◆ Exercise directions ◆
Repeat, word for word, all the data that follows, and exclude the pictures.

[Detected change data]
--------------------------------
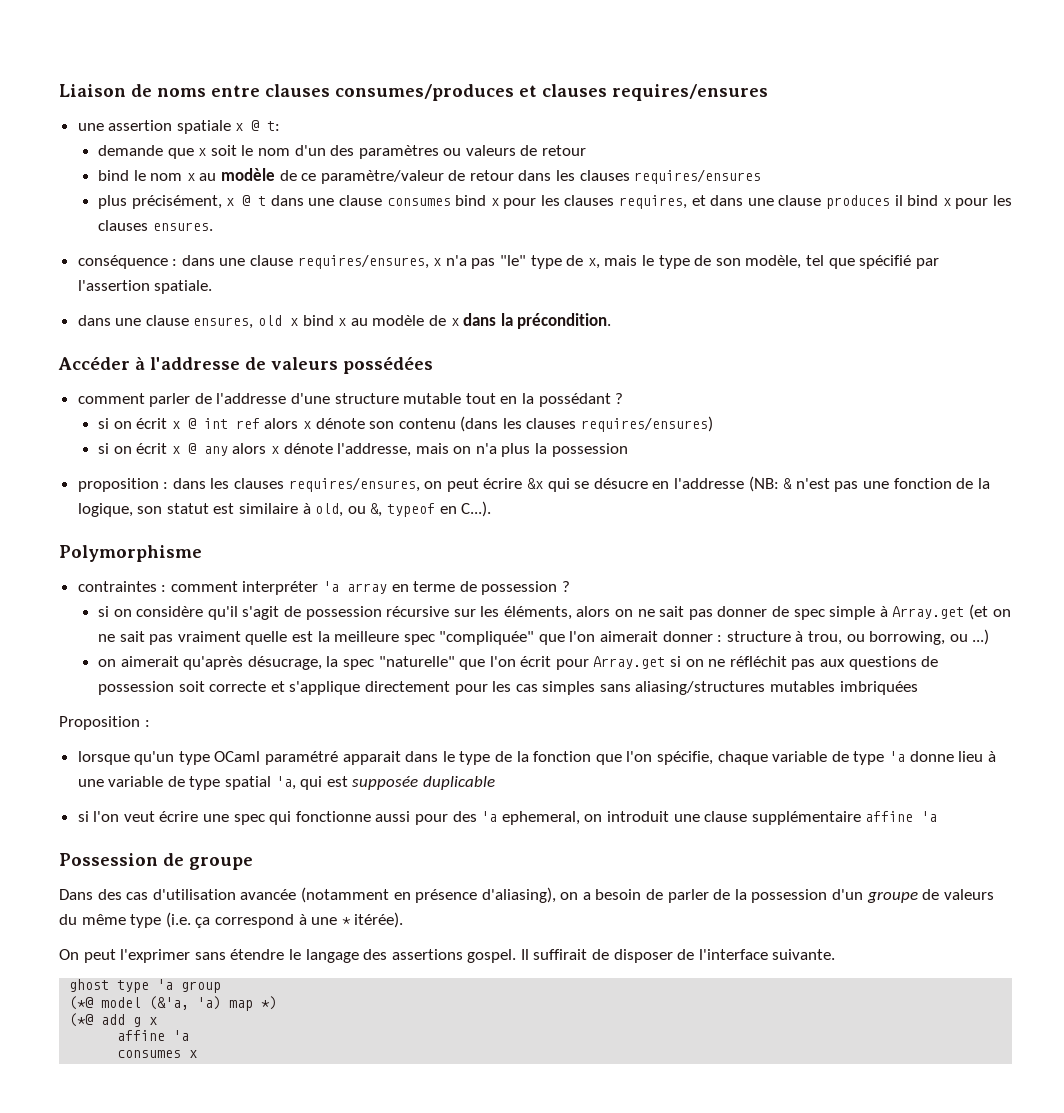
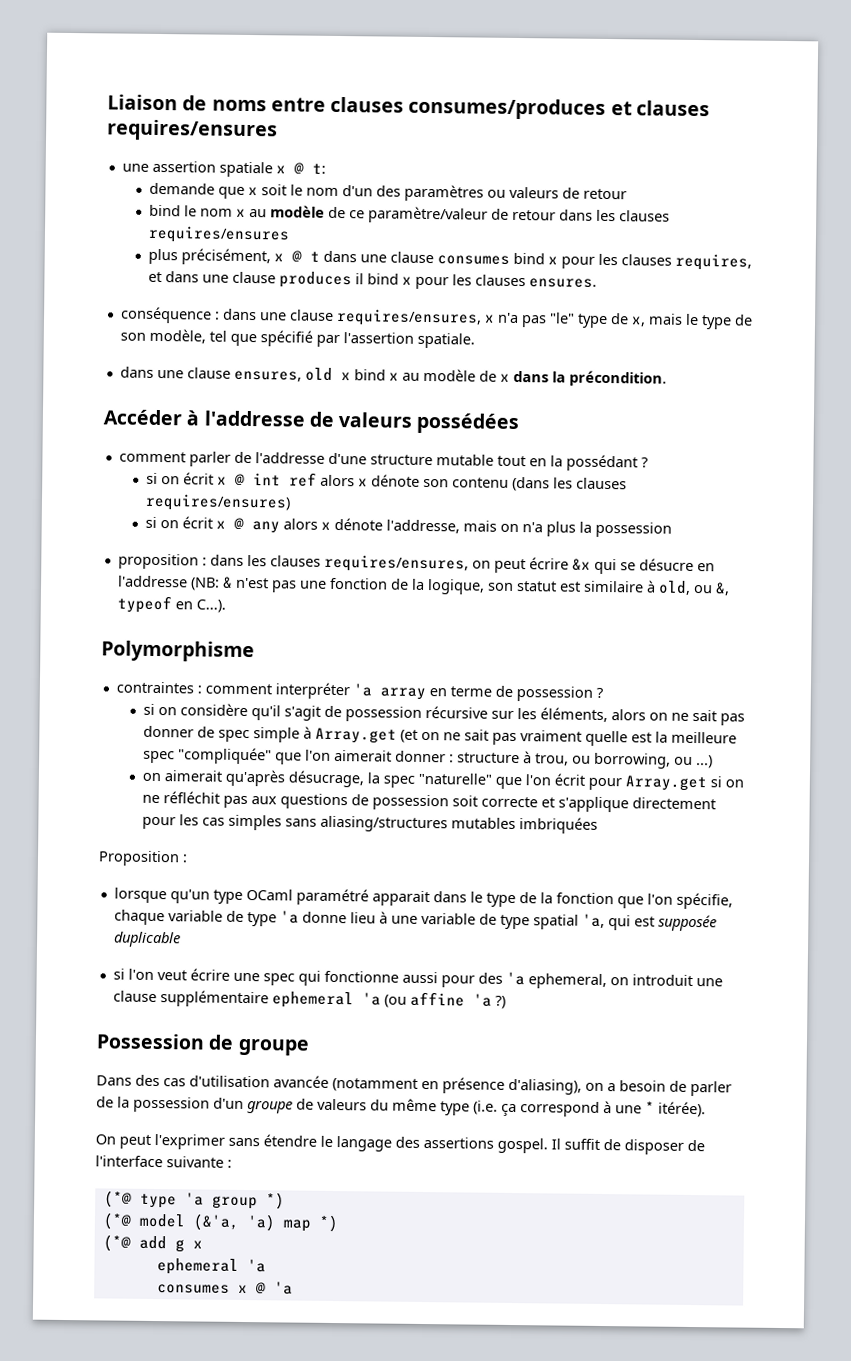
[865,811,938,822] affine 'a -> [271,991,506,1009] ephemeral 'a (ou affine 'a ?)
[533,949,588,960] suffirait -> [564,1138,600,1150] suffit
[772,949,836,960] [69,979,110,992] suivante. // ghost -> [166,1156,232,1168] [103,1190,132,1208] suivante : // (*@
(222, 987) none -> [265,1192,285,1210] *)
[117,1030,166,1041] affine -> [156,1258,239,1275] ephemeral
(198, 1054) none -> [254,1281,293,1295] @ 'a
--------------------------------
◆ Response area ◆
[865,811,938,822] affine 'a -> [271,991,506,1009] ephemeral 'a (ou affine 'a ?)
[533,949,588,960] suffirait -> [564,1138,600,1150] suffit
[772,949,836,960] [69,979,110,992] suivante. // ghost -> [166,1156,232,1168] [103,1190,132,1208] suivante : // (*@
(222, 987) none -> [265,1192,285,1210] *)
[117,1030,166,1041] affine -> [156,1258,239,1275] ephemeral
(198, 1054) none -> [254,1281,293,1295] @ 'a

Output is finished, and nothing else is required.